Zeus, visto Tifone da lontano, lo percosse col fulmine e, quando gli fu vicino, lo spaventò apparendogli innanzi armato di un’affilata falce adamantina. E, dal momento che il mostro fuggiva, lo inseguì fino al monte Casio, dopodiché, accorgendosi ch’era ferito, si azzuffò con lui. Sennonché Tifone, abbrancatolo con le voluminose spire, lo serrò stretto e, toltagli dalle mani la falce, gli tagliò i tendini delle mani e dei piedi, e sulle spalle caricatoselo lo portò fino in Cilicia, dove lo depose in un antro, ivi custodendo i tendini recisi in una pelle d’orso, e mise alla custodia del luogo una dragonessa, Delfine, per metà donna e per metà serpente.
(Apollodoro, Biblioteca I, 6, 3)
A questo punto, colpo di scena: da quelle parti passò Cadmo, un eroe greco famoso per la sua abilità di suonatore di flauto. Tifone e Delfine, pur essendo mostri, apprezzavano moltissimo la musica da camera, motivo per cui invitarono Cadmo a suonare il flauto per loro. Dopo averli accontentati, Cadmo si pavoneggiò: «Questo non è nulla: dovreste sentire cosa sono capace di fare con la lira!».
«E perché non ce la suoni un pochino?»
«Perché non ho le corde: mi si sono rotte. Ho solo lo strumento ricavato da un guscio di tartaruga.»

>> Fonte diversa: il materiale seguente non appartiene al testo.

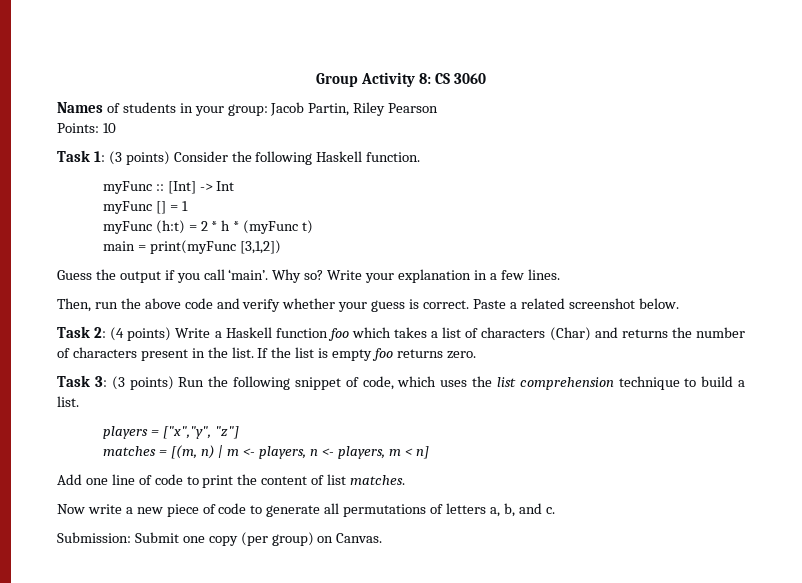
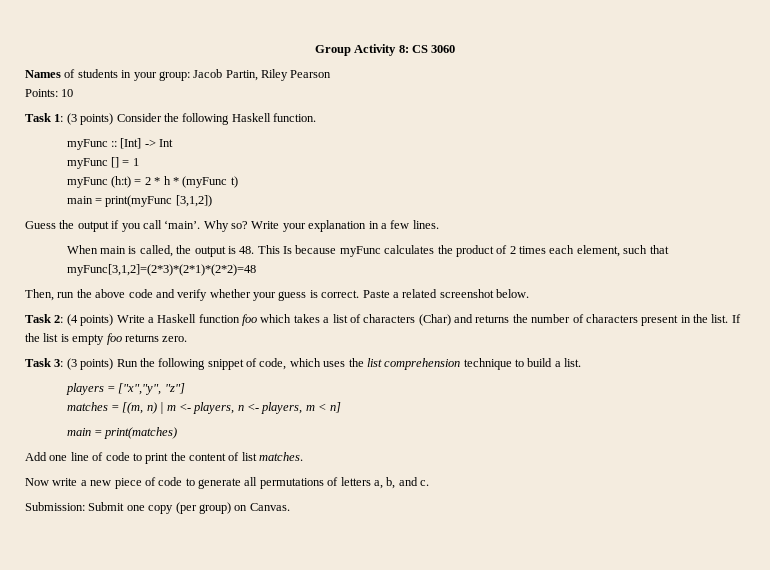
+ When main is called, the output is 48. This Is because myFunc calculates the product of 2 times each element, such that myFunc[3,1,2]=(2*3)*(2*1)*(2*2)=48
+ main = print(matches)

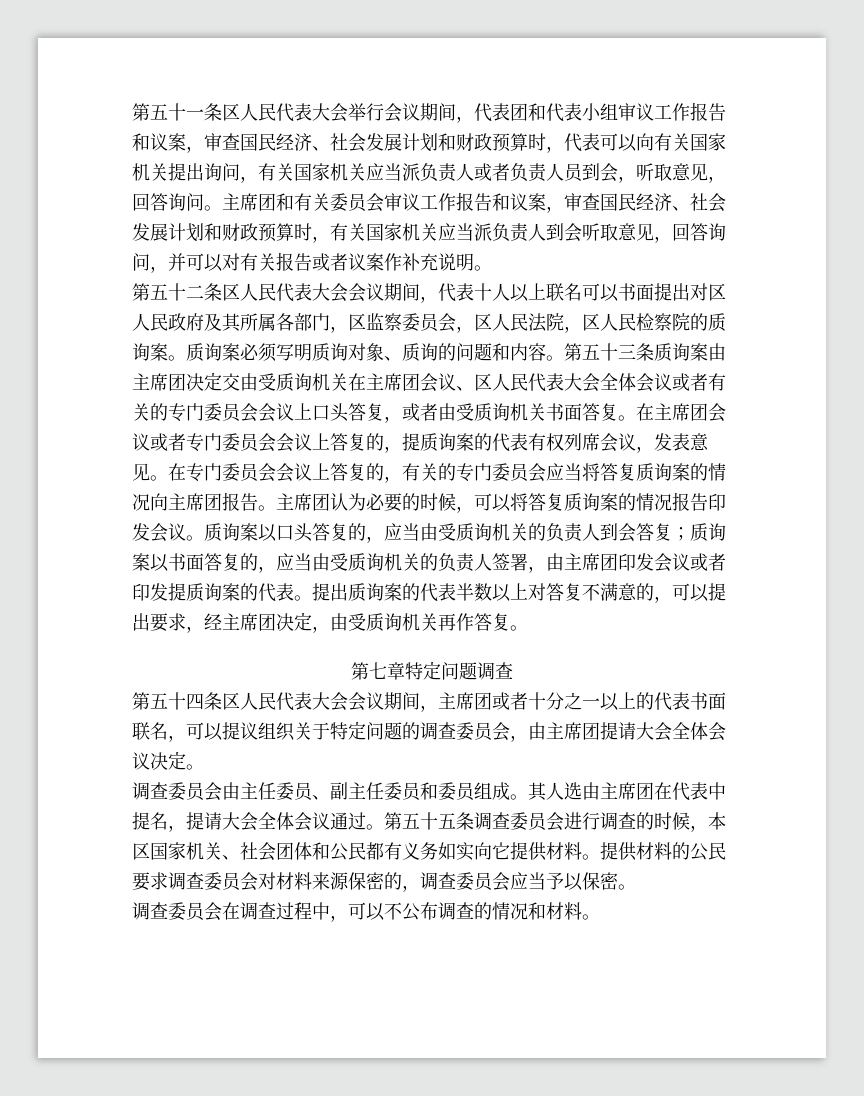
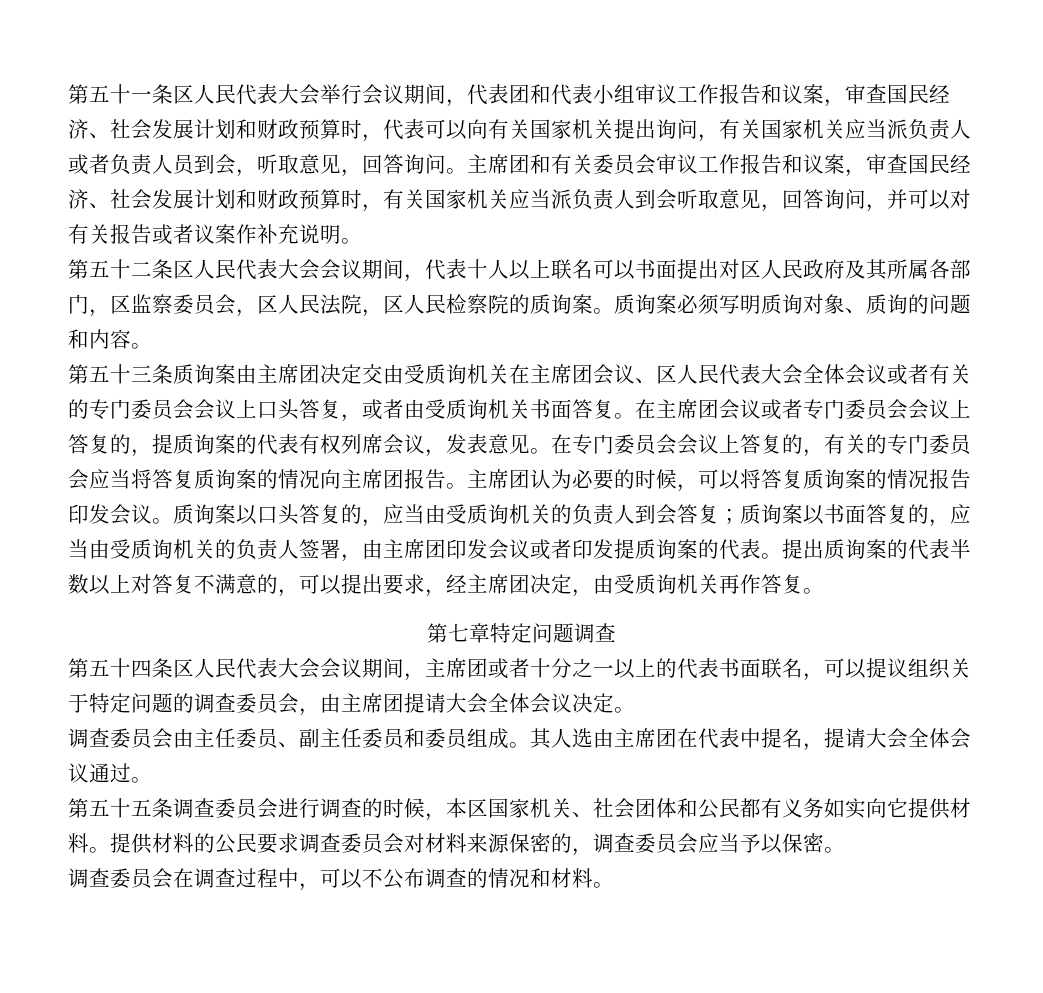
- 质询案必须写明质询对象、质询的问题和内容。第五十三条质询案由主席团决定交由受质询机关在主席团会议、区人民代表大会全体会议或者有关的专门委员会会议上口头答复，或者由受质询机关书面答复。
+ 质询案必须写明质询对象、质询的问题和内容。
+ 第五十三条质询案由主席团决定交由受质询机关在主席团会议、区人民代表大会全体会议或者有关的专门委员会会议上口头答复，或者由受质询机关书面答复。
- 其人选由主席团在代表中提名，提请大会全体会议通过。第五十五条调查委员会进行调查的时候，本区国家机关、社会团体和公民都有义务如实向它提供材料。
+ 其人选由主席团在代表中提名，提请大会全体会议通过。
+ 第五十五条调查委员会进行调查的时候，本区国家机关、社会团体和公民都有义务如实向它提供材料。

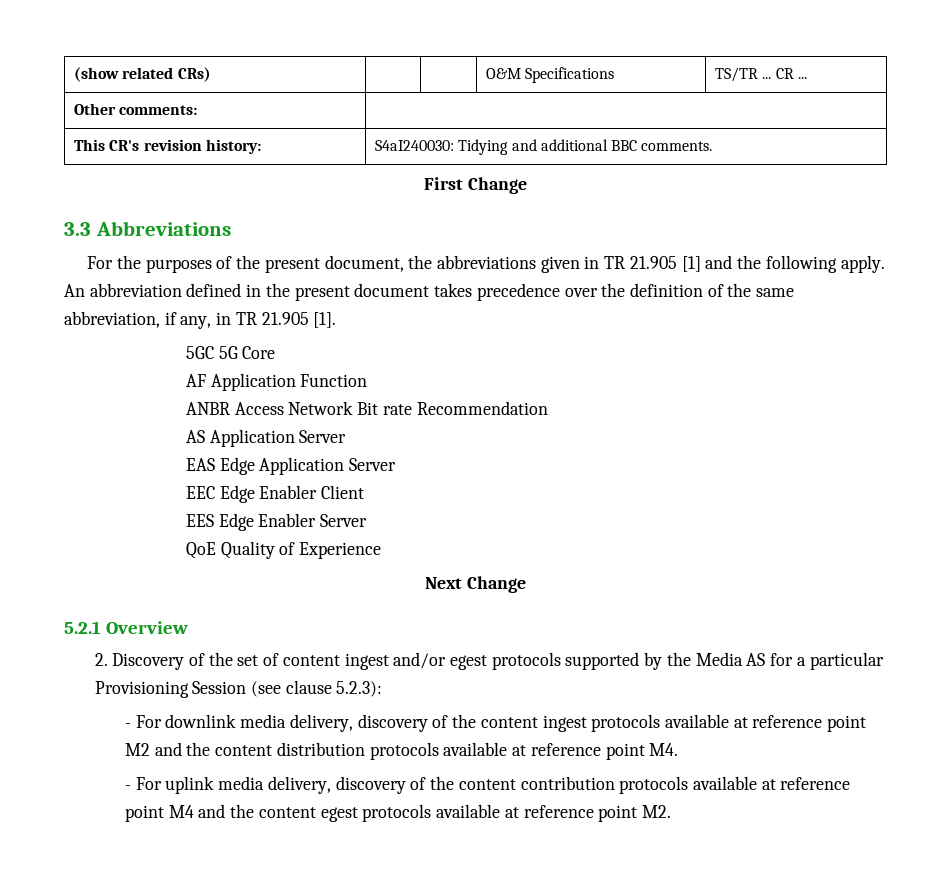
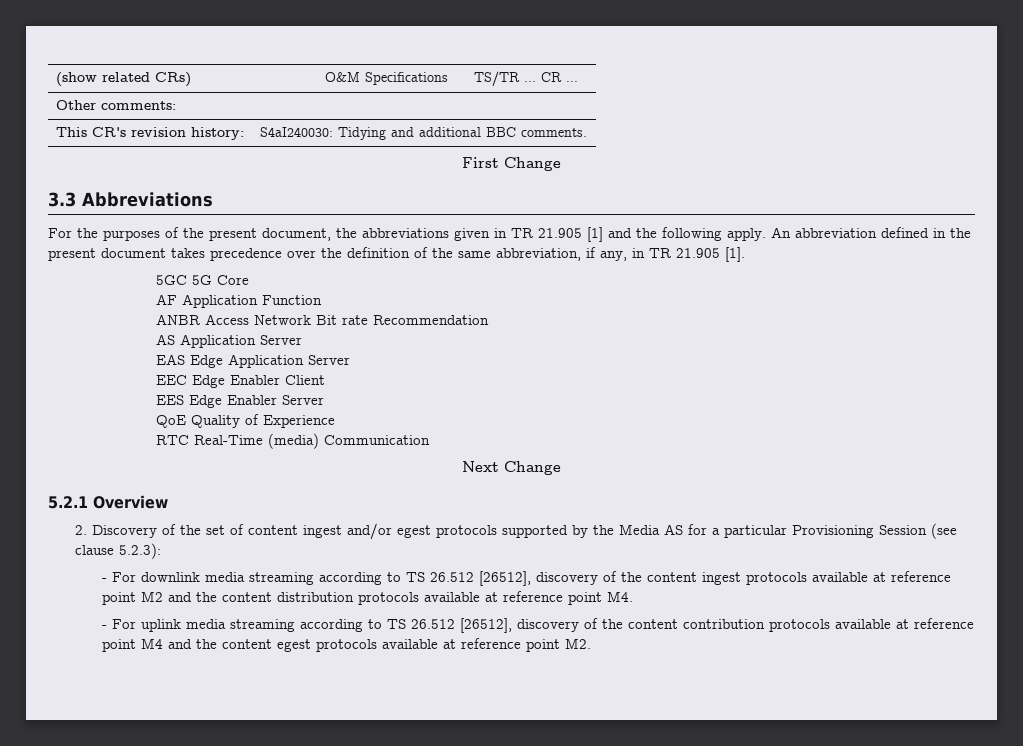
+ RTC Real-Time (media) Communication
- - For downlink media delivery, discovery of the content ingest protocols available at reference point M2 and the content distribution protocols available at reference point M4.
+ - For downlink media streaming according to TS 26.512 [26512], discovery of the content ingest protocols available at reference point M2 and the content distribution protocols available at reference point M4.
- - For uplink media delivery, discovery of the content contribution protocols available at reference point M4 and the content egest protocols available at reference point M2.
+ - For uplink media streaming according to TS 26.512 [26512], discovery of the content contribution protocols available at reference point M4 and the content egest protocols available at reference point M2.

«Veramente noi dovremmo avere da qualche parte dei vecchi tendini. Magari li potresti provare.»
E fu cosicché l’eroe Cadmo prima suonò la lira e poi, col favore delle tenebre, restituì i tendini a Zeus, il quale, riacquistato l’uso degli arti, non si fece più sorprendere: scaricò su Tifone tutti i fulmini che aveva a portata di mano. Il Gigante reagì a modo suo, lanciando contro il Padre degli Dei macigni grandi come montagne. Il duello ebbe fasi alterne, finché Zeus, con un’ultima folgore, riuscì a stendere al suolo il suo avversario. Poi, per maggior sicurezza, gli adagiò sopra il monte Etna, in modo che non potesse più rialzarsi. E ancora oggi, affacciandosi sull’orlo del cratere, è possibile vedere Tifone che urla al cielo tutta la sua rabbia.
Durante il giorno ne fuoriescono torrenti di lava, che versano cortine incandescenti di fumo, e nelle tenebre una fiamma rosseggiante trascina i massi di pietra con strepito immane. È Tifone, bestia mostruosa, che fa scaturire simili getti di fuoco. O spettacolo prodigioso, che lascia increduli gli occhi e che suscita stupore solo a sentirlo narrare!